▸ **Activity**
Nothing but a number is wanted: the count of lines in the records below that include "cases".

▸ **Task inputs**

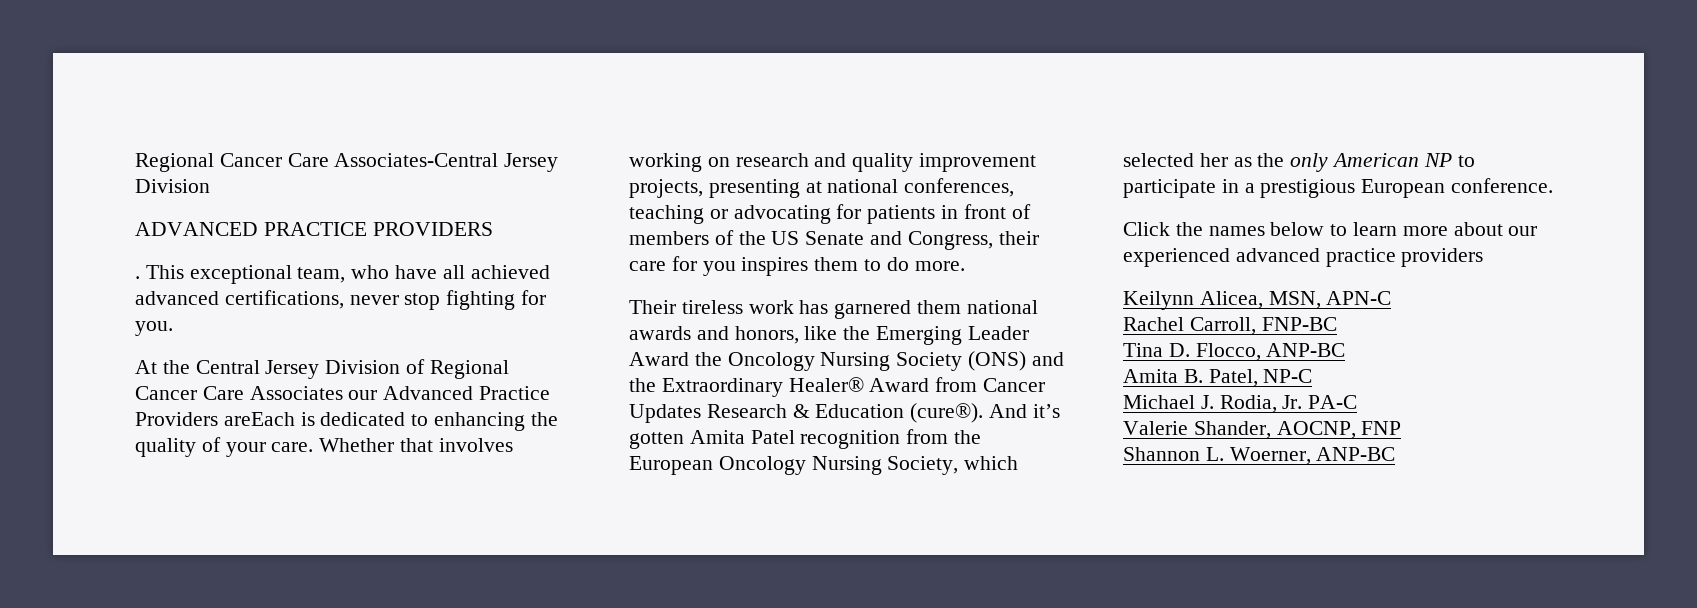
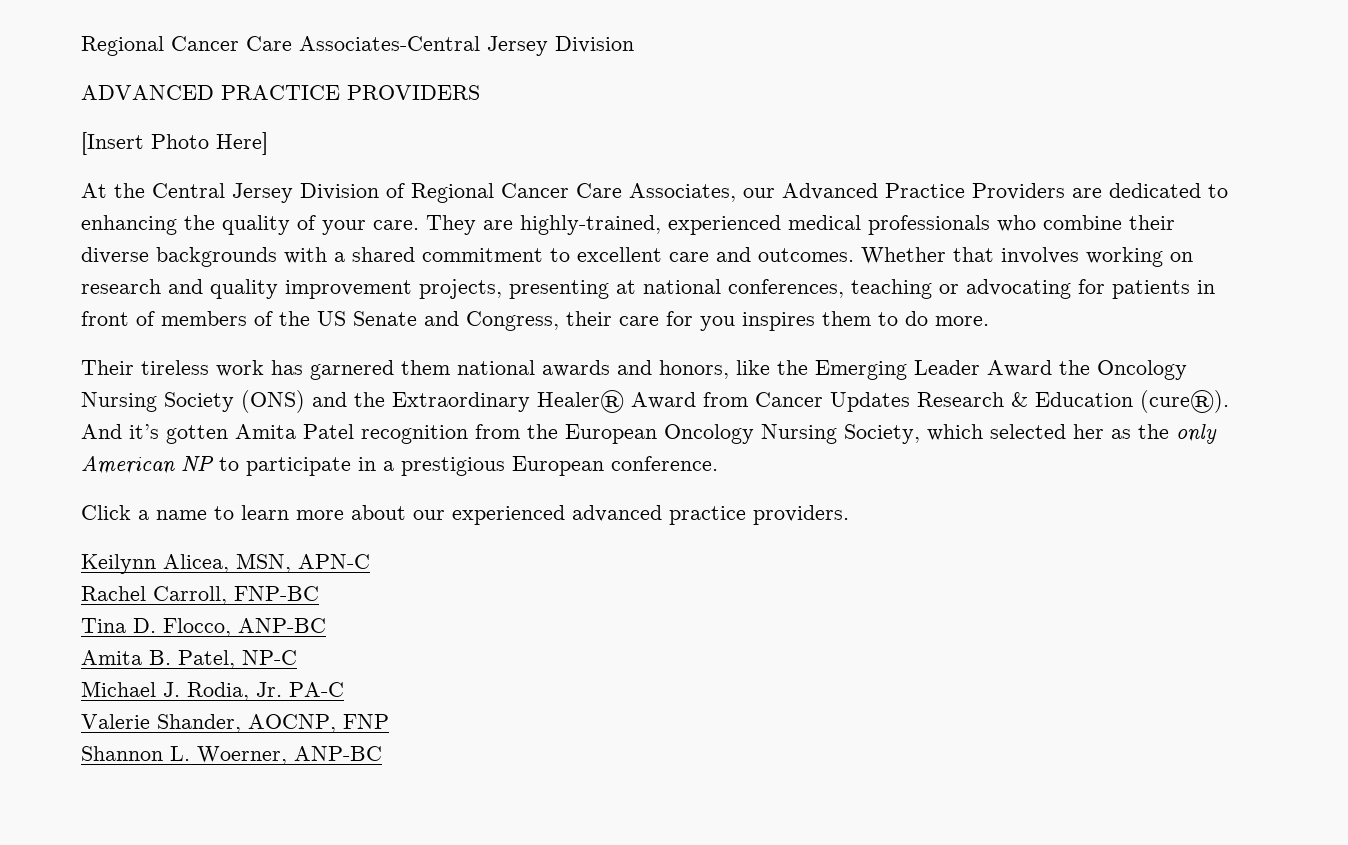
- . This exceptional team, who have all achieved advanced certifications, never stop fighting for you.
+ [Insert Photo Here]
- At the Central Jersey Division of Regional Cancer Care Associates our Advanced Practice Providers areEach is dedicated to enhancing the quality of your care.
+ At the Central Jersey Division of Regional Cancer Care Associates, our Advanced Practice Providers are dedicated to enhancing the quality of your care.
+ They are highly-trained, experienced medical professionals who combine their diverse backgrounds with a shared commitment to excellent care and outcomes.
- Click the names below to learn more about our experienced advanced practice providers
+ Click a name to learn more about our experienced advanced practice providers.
* * *
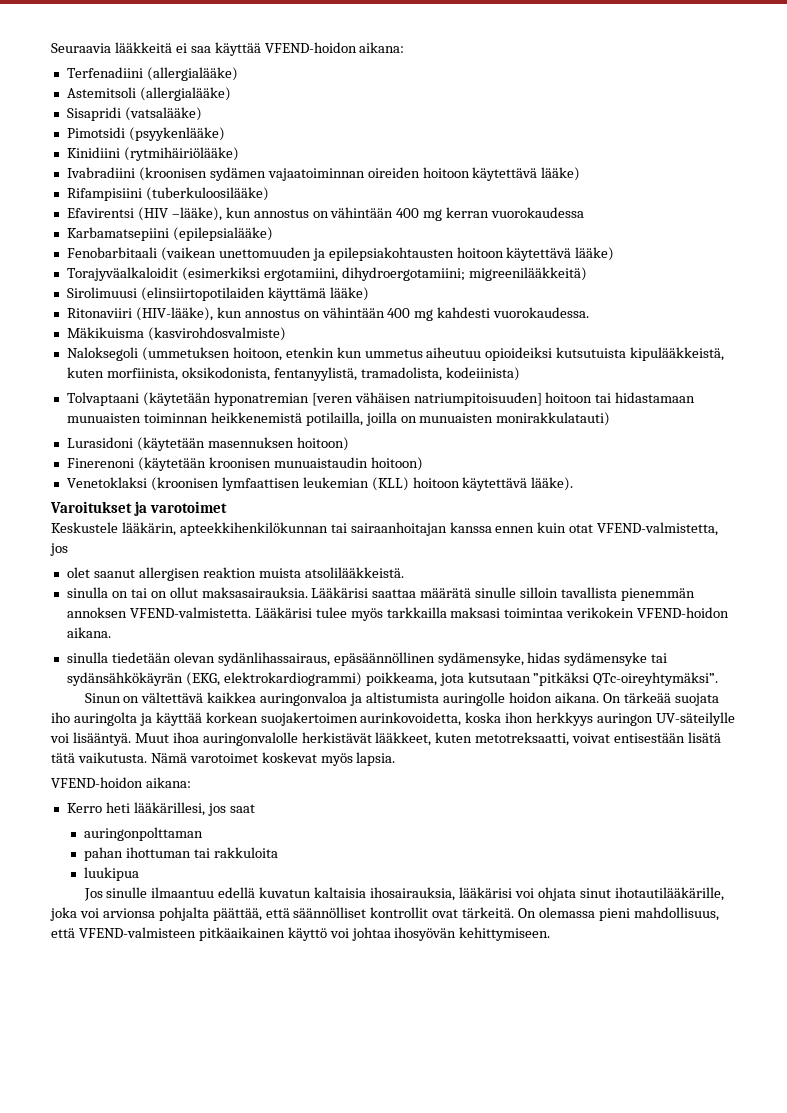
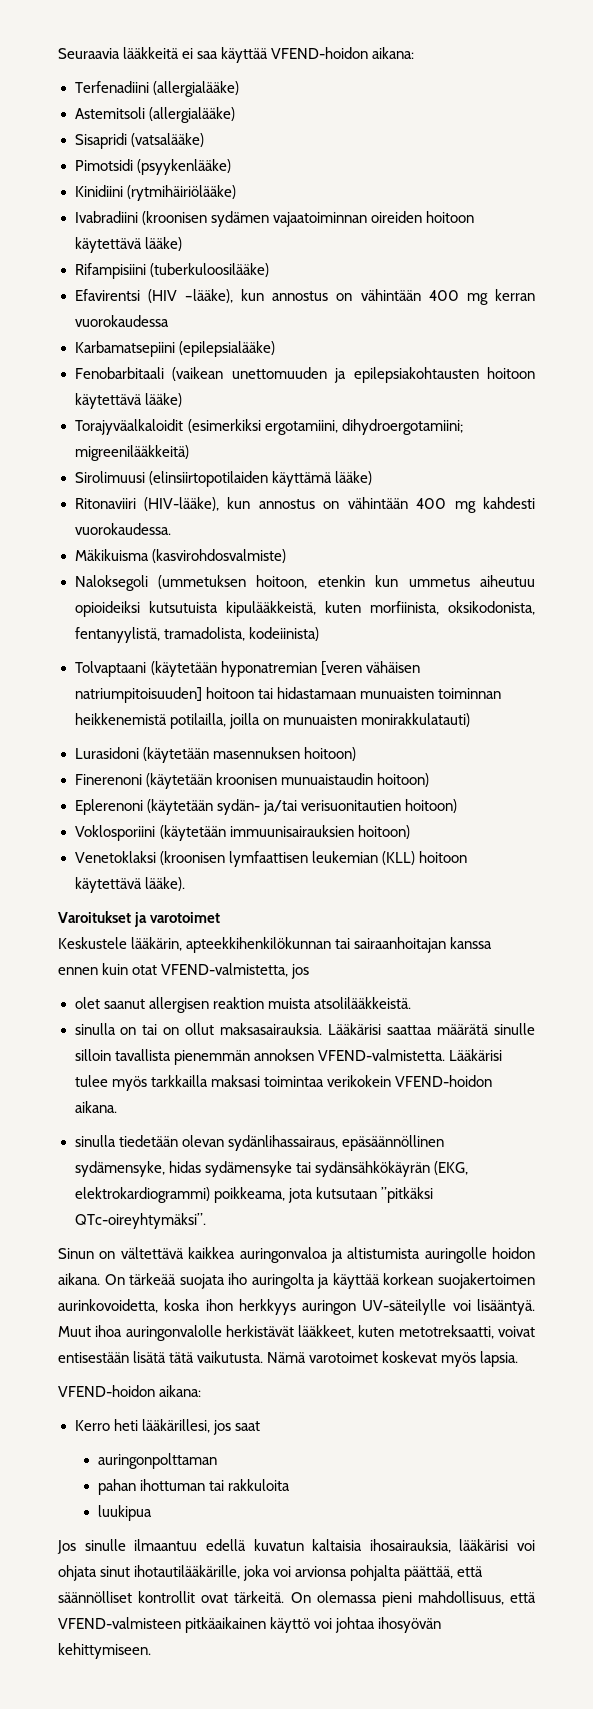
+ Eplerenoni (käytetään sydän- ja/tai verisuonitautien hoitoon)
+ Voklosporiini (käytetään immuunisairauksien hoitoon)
==
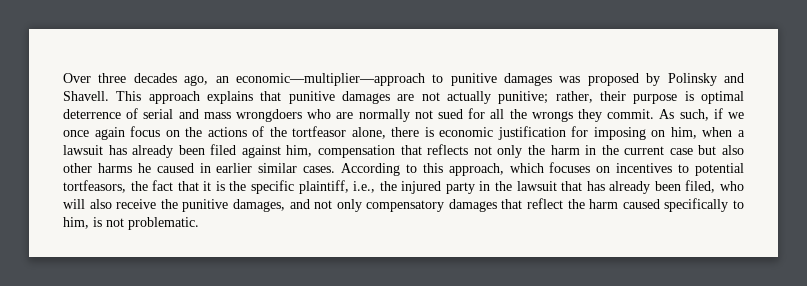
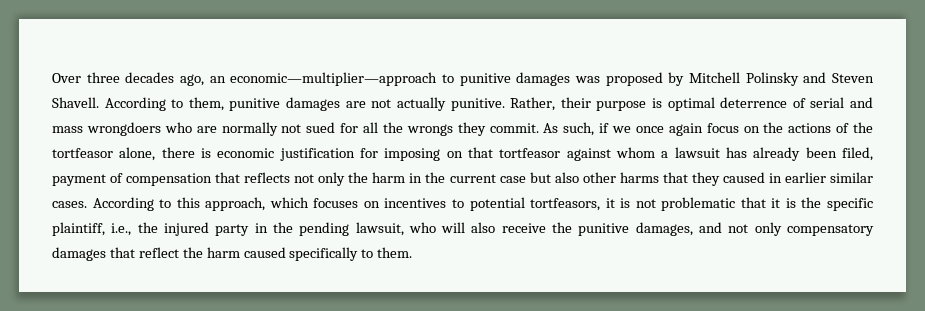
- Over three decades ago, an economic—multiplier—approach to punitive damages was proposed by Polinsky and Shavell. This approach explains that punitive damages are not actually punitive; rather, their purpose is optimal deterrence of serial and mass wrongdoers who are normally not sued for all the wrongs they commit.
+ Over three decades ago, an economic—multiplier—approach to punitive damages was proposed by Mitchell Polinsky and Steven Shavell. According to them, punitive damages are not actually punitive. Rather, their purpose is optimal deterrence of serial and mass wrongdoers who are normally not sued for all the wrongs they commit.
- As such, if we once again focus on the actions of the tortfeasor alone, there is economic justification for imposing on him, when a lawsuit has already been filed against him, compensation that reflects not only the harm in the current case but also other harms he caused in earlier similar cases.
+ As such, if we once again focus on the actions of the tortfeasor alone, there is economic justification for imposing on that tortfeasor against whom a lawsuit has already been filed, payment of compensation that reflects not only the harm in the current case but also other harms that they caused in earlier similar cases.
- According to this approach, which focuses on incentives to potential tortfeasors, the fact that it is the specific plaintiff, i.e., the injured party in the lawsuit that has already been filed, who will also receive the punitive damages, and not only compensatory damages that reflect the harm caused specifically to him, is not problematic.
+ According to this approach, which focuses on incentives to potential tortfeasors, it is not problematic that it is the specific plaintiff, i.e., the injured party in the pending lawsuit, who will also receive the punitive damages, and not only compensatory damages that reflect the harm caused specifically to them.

▸ **Answer section**
2